* [Task item] Report the number of lines in the entries below that include the word "family", and nothing else.

* [Material provided]
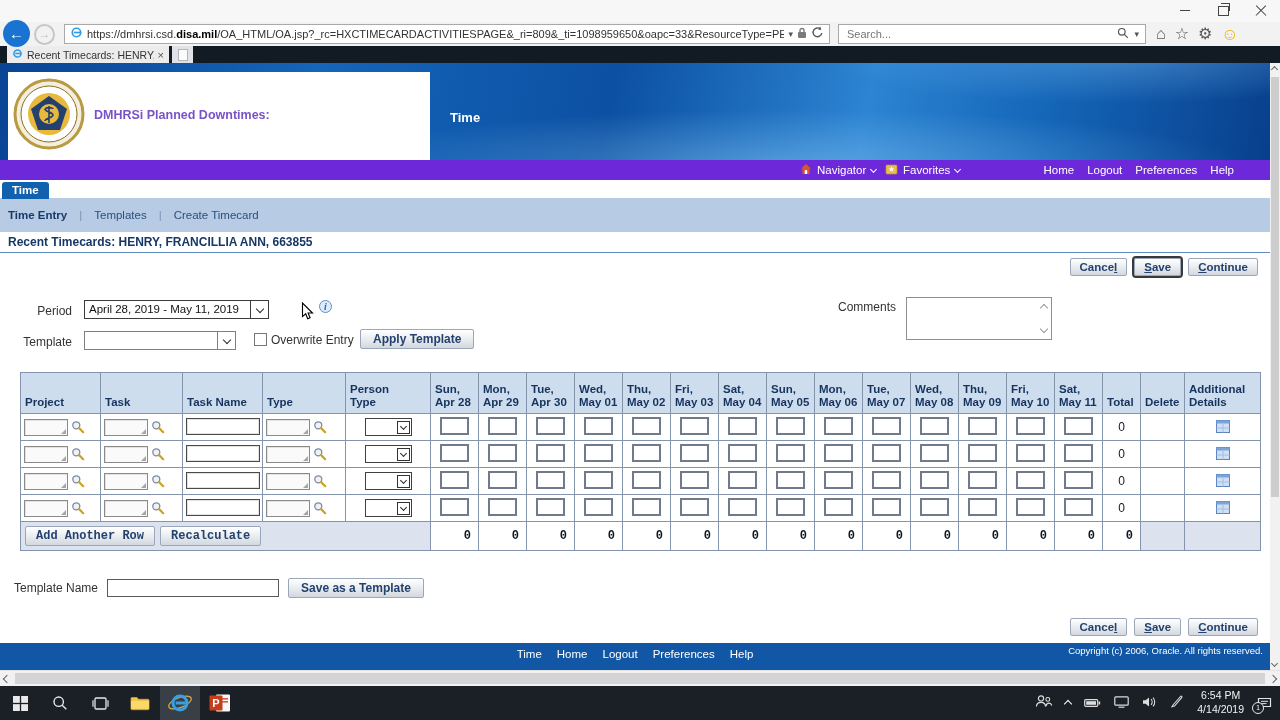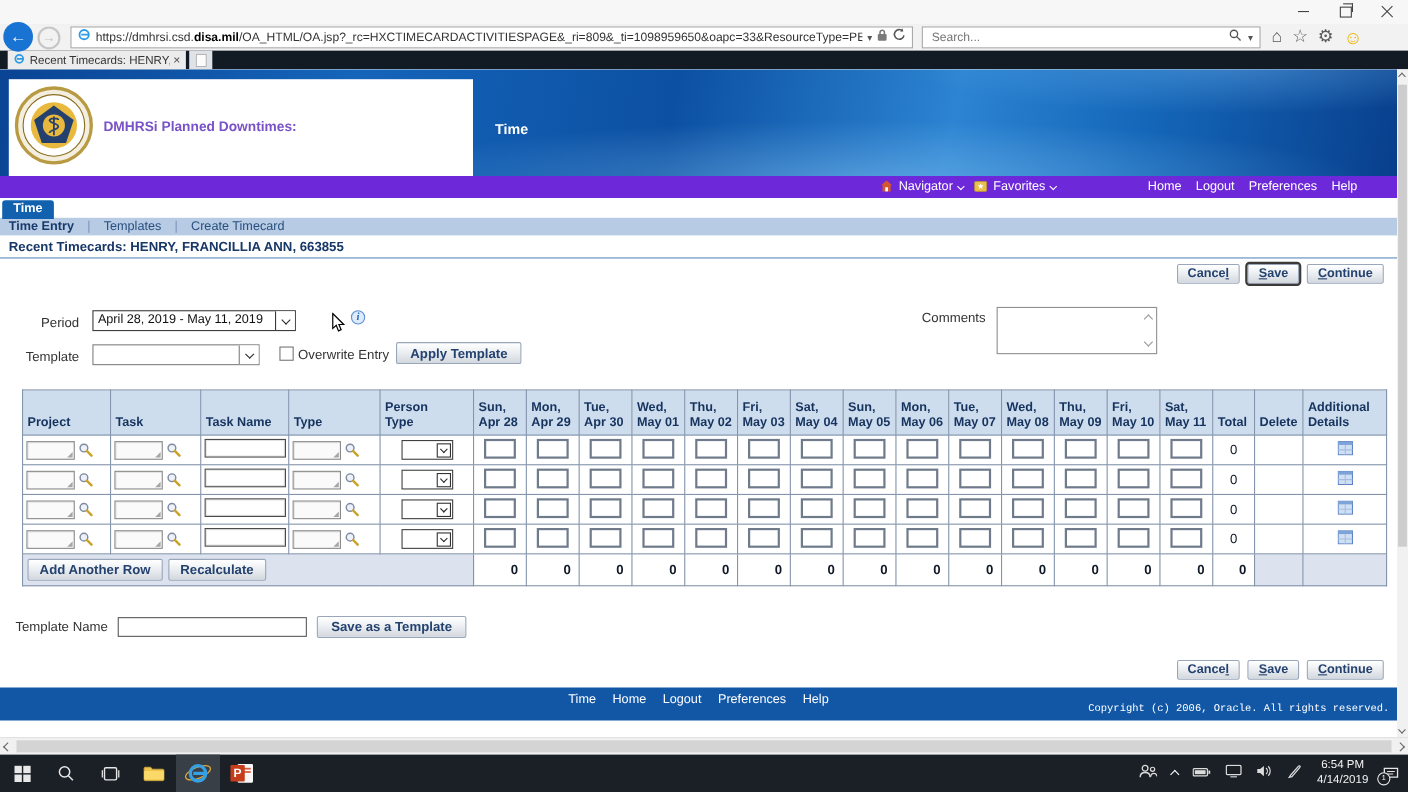--- a/index.html
+++ b/index.html
@@ -63,21 +63,21 @@
   .hdr-title{position:absolute;left:450px;top:47px;color:#fff;font-weight:bold;font-size:13px;}
 
   .bluebar{height:20px;background:#6d28d9;position:relative;color:#fff;}
   .bargrp{position:absolute;top:0;height:100%;display:flex;align-items:center;gap:5px;font-size:11.5px;}
   #grp-nav{left:800px;} #grp-fav{left:885px;}
   .hdr-links{position:absolute;right:36px;top:0;height:100%;display:flex;align-items:center;gap:13px;font-size:11.5px;}
 
   .timetab-row{height:18px;padding-left:2px;}
   .timetab{display:inline-block;background:#1261ae;color:#fff;font-weight:bold;font-size:11.5px;padding:2px 10px 3px;border-radius:3px 3px 0 0;}
 
-  .subnav{height:16px;background:#b7cbe4;display:flex;align-items:center;padding-left:8px;gap:12px;font-size:11.5px;color:#28507f;}
+  .subnav{height:34px;background:#b7cbe4;display:flex;align-items:center;padding-left:8px;gap:12px;font-size:11.5px;color:#28507f;}
   .subnav .active{font-weight:bold;color:#173a6b;}
   .sep{color:#7b92b5;}
 
   .breadcrumb{height:17px;padding:3px 0 0 8px;font-weight:bold;font-size:12px;color:#173767;border-bottom:1px solid #6089bd;}
 
   .top-actions{height:36px;position:relative;}
   .btnrow{position:absolute;right:12px;top:5px;display:flex;gap:7px;}
 
   .sectionbar{margin:1px 6px 0;height:17px;line-height:16px;background:linear-gradient(#e7eef8,#bed2ea);
     border:1px solid #9db2d0;font-weight:bold;font-size:11.5px;color:#1a3a68;padding-left:8px;}
@@ -109,35 +109,35 @@
   .lov-box{width:42px;height:15px;border:1px solid #8a8a8a;background:#fafafa;position:relative;box-shadow:inset 1px 1px 0 #e3e3e3;}
   .lov-box::after{content:"";position:absolute;right:1px;bottom:1px;border-left:5px solid transparent;border-bottom:5px solid #a6a6a6;}
   .mag-icon{display:inline-flex;}
   .tn-input{display:inline-block;width:72px;height:15px;border:1px solid #4a4a4a;background:#fff;box-shadow:inset 0 0 0 1px #e2e2e2;}
   .mini-sel{width:47px;height:18px;margin:0 auto;display:flex;align-items:center;background:#fff;border:1px solid #404040;box-sizing:border-box;}
   .mini-sel .sp{flex:1;}
   .mini-sel .abox{width:13px;height:13px;margin-right:1px;border:1px solid #333;display:flex;align-items:center;justify-content:center;box-sizing:border-box;}
   .day-in{display:inline-block;width:25px;height:14px;border:2px solid #6f7b8a;background:#fff;}
   td.tot{font-size:12px;color:#101827;}
   .addl-icon{display:inline-flex;}
-  #tc-table tfoot td{height:24px;}
+  #tc-table tfoot td{height:24px;font-family:Liberation Mono, monospace;}
   .ftr-left{background:#dce3ee;text-align:left;padding:2px 4px;}
   .tbl-btn{margin-right:5px;padding:2px 10px;font-size:12px;}
   .ftr-num{font-weight:bold;text-align:right;padding-right:7px;color:#101827;font-size:12px;}
   .ftr-blank{background:#dce3ee;}
 
   .tmpl-row{margin:27px 0 0 14px;display:flex;align-items:center;gap:9px;font-size:12px;color:#333;}
   #tmpl-input{width:170px;height:16px;border:1px solid #5a5a5a;background:#fff;}
   #btn-saveas{padding:2px 12px;font-size:12px;}
 
   .bottom-actions{position:relative;height:42px;}
 
   .ofooter{height:30px;background:#1157a6;position:relative;color:#fff;margin-top:3px;}
   .flinks{position:absolute;top:5px;left:50%;transform:translateX(-50%);display:flex;gap:15px;font-size:11.5px;}
-  .copyright{position:absolute;right:7px;bottom:6px;font-size:9.5px;font-family:Liberation Mono, monospace;}
+  .copyright{position:absolute;right:7px;bottom:17px;font-size:9.5px;}
 
   
   .vscroll{position:absolute;top:63px;right:0;width:10px;height:607px;background:#f1f1f1;}
   .vthumb{position:absolute;top:14px;left:1px;right:1px;height:420px;background:#cdcdcd;}
   .varr{position:absolute;left:2px;}
   .hscroll{position:absolute;top:670px;left:0;width:1280px;height:16px;background:#f1f1f1;border-top:1px solid #e2e2e2;box-sizing:border-box;}
   .hthumb{position:absolute;left:15px;right:15px;top:2px;bottom:2px;background:#d4d4d4;}
   .harr{position:absolute;top:5px;}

* [Result of the task] 2